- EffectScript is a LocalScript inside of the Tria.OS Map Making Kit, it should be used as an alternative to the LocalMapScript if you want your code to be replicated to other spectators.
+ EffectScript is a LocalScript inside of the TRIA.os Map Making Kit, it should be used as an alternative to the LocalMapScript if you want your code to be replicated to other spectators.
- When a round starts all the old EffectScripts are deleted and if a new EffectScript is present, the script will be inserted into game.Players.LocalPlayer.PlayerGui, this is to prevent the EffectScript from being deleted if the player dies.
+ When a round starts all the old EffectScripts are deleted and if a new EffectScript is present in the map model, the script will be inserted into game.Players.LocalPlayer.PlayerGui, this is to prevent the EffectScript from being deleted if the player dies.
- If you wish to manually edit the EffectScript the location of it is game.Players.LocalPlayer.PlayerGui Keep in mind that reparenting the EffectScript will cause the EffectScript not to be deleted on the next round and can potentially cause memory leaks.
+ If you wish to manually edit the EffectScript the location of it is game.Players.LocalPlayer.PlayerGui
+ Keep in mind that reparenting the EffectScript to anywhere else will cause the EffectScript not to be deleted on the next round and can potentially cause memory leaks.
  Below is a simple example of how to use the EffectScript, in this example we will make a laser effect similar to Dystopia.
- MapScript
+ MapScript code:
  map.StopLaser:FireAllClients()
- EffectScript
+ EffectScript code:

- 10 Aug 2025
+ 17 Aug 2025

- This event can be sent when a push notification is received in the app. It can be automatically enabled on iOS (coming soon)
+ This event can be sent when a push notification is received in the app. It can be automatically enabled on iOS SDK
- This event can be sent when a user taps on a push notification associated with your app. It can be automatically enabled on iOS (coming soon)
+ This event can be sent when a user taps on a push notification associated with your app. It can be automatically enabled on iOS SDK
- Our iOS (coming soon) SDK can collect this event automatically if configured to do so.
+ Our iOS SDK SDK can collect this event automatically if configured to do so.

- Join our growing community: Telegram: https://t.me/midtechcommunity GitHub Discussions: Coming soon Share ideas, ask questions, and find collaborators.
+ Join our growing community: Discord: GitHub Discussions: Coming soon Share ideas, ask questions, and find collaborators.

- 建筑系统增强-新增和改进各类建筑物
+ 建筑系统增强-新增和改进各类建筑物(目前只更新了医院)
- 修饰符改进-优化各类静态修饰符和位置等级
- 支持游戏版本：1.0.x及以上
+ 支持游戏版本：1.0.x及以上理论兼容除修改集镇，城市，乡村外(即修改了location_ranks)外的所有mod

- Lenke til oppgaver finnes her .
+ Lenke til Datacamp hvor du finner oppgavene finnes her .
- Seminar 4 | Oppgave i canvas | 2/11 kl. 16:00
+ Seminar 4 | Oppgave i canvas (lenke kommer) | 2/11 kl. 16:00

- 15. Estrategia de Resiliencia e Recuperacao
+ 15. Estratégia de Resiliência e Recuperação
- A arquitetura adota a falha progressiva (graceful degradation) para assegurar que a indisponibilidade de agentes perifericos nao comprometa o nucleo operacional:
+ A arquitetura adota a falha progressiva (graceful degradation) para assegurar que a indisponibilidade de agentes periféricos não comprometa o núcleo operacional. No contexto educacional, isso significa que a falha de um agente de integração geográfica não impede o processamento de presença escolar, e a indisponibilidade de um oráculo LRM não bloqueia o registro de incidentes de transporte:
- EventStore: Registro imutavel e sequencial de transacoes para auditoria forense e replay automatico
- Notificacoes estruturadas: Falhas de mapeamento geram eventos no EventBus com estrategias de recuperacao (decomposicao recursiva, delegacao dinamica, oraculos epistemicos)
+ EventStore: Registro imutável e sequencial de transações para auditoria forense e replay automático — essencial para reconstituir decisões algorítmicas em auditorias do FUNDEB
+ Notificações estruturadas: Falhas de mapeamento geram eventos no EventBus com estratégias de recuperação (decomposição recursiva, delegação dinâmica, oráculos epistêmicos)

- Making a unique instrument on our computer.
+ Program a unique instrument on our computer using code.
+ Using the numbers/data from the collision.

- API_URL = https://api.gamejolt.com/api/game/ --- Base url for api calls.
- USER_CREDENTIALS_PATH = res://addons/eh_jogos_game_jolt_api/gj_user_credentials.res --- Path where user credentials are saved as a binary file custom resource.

◆ Task directions: Take from the listing above each line containing "adota".

◆ Output:
- A arquitetura adota a falha progressiva (graceful degradation) para assegurar que a indisponibilidade de agentes perifericos nao comprometa o nucleo operacional:
+ A arquitetura adota a falha progressiva (graceful degradation) para assegurar que a indisponibilidade de agentes periféricos não comprometa o núcleo operacional. No contexto educacional, isso significa que a falha de um agente de integração geográfica não impede o processamento de presença escolar, e a indisponibilidade de um oráculo LRM não bloqueia o registro de incidentes de transporte:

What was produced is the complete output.